Preclinical characterization of 18F-MAA, a novel PET surrogate of 99mTc-MAA

Abstract

Introduction: (99m)Tc-labeled macroaggregated albumin ((99m)Tc-MAA) scintigraphy scan is routinely performed for lung perfusion imaging and for the assessment of in vivo distribution of (90)Y-labeled SIR-Spheres prior to selective internal radiation treatment for hepatocellular carcinoma. Positron emission tomography (PET) imaging is superior to gamma scintigraphy in terms of sensitivity, spatial resolution and accuracy of quantification. This study reported that (18)F-labeled macroaggregated albumin ((18)F-MAA) is an ideal PET imaging surrogate for (99m)Tc-MAA.

Methods: (18)F-MAA was prepared from the commercial MAA kit via a one-step conjugation with N-succinimidyl 4-(18)F-fluorobenzoate ((18)F-SFB). The biodistribution study and microPET/microSPECT imaging were conducted in normal SD rats after intravenous injection of (18)F-MAA/(99m)Tc-MAA. A comparison study of these two radiotracers was performed after co-injection via the intrahepatic arterial in a N1S1 hepatoma-bearing SD rat model.

Results: The optimal condition for (18)F-MAA preparation is coupling MAA (0.5mg) with (18)F-SFB at 45°C for 5 min in a phosphate buffer of pH 8.5. (18)F-MAA was prepared in 60 min with high radiochemical yield (30%-35%) and high radiochemical purity (>95%). The in vivo distribution of (18)F-MAA after intravenous injection meets the specifications of MAA depicted in European Pharmacopeia. Our study demonstrated excellent correlation between (18)F-MAA and (99m)Tc-MAA in the regional distribution of tumor, liver and lungs (R(2)=0.965, 0.886 and 0.991, respectively), and also in the tumor-to-liver and tumor-to-lungs ratio (R(2)=0.965 and 0.987, respectively) in a N1S1 hepatoma-bearing SD rat model. The organ uptakes derived from animal PET/CT and SPECT/CT imaging after administration of these two tracers were in accordance with those obtained in the distribution studies.
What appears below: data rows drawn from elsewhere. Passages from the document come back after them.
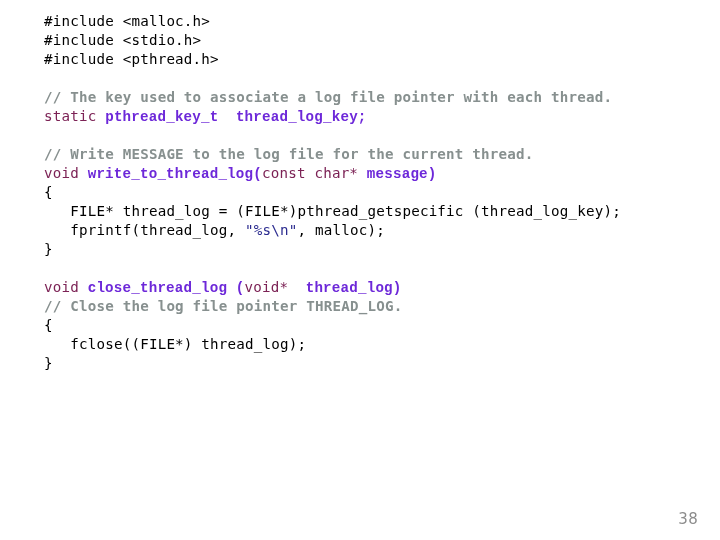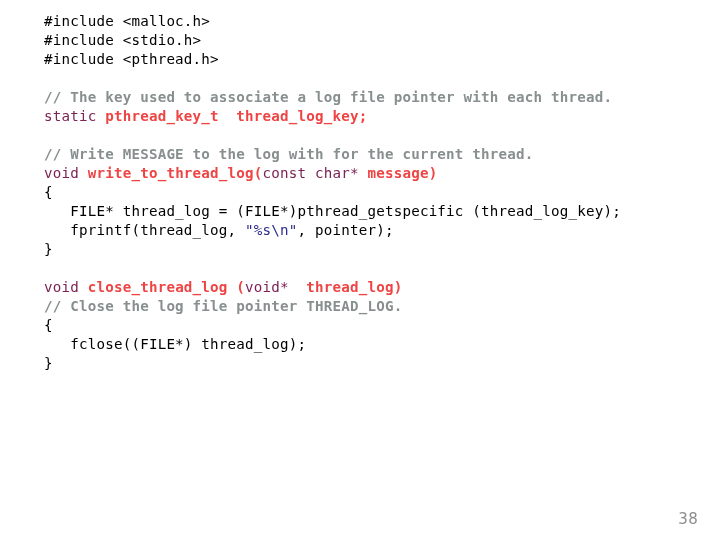"pthread_key_t thread_log_key;" .tok-decl { color: #ef4444 -> #6d28d9; font-family: none -> Liberation Mono, monospace }
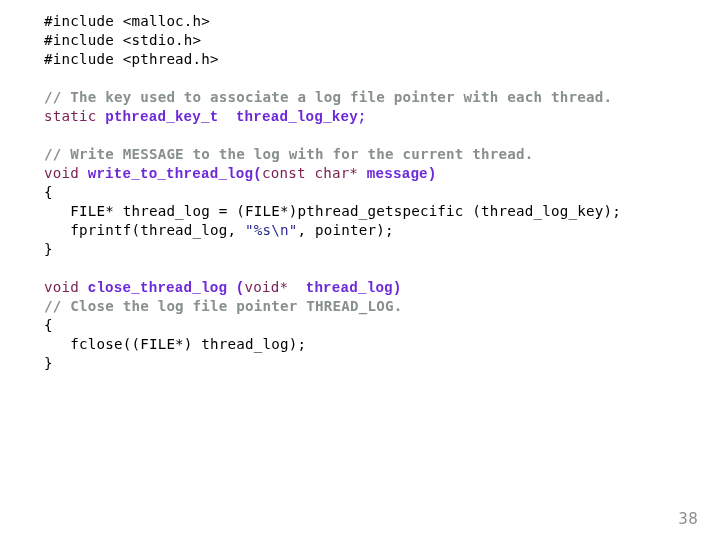"// Write MESSAGE to the" span.tok-comment { text: with -> file }
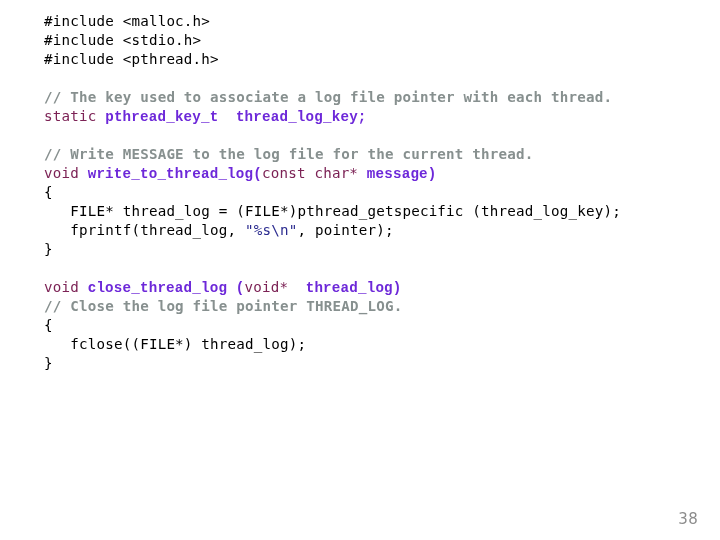", pointer);" span.tok-plain { text: pointer -> malloc }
Conclusions: Starting from commercial MAA kit, an efficient preparation of (18)F-MAA was successfully established. Highly correlated, almost parallel, regional distribution of (18)F-MAA and (99m)Tc-MAA in both normal rats and hepatoma-bearing rats was observed. The findings, taken together, demonstrate that (18)F-MAA is an ideal surrogate for (99m)Tc-MAA for clinical PET applications.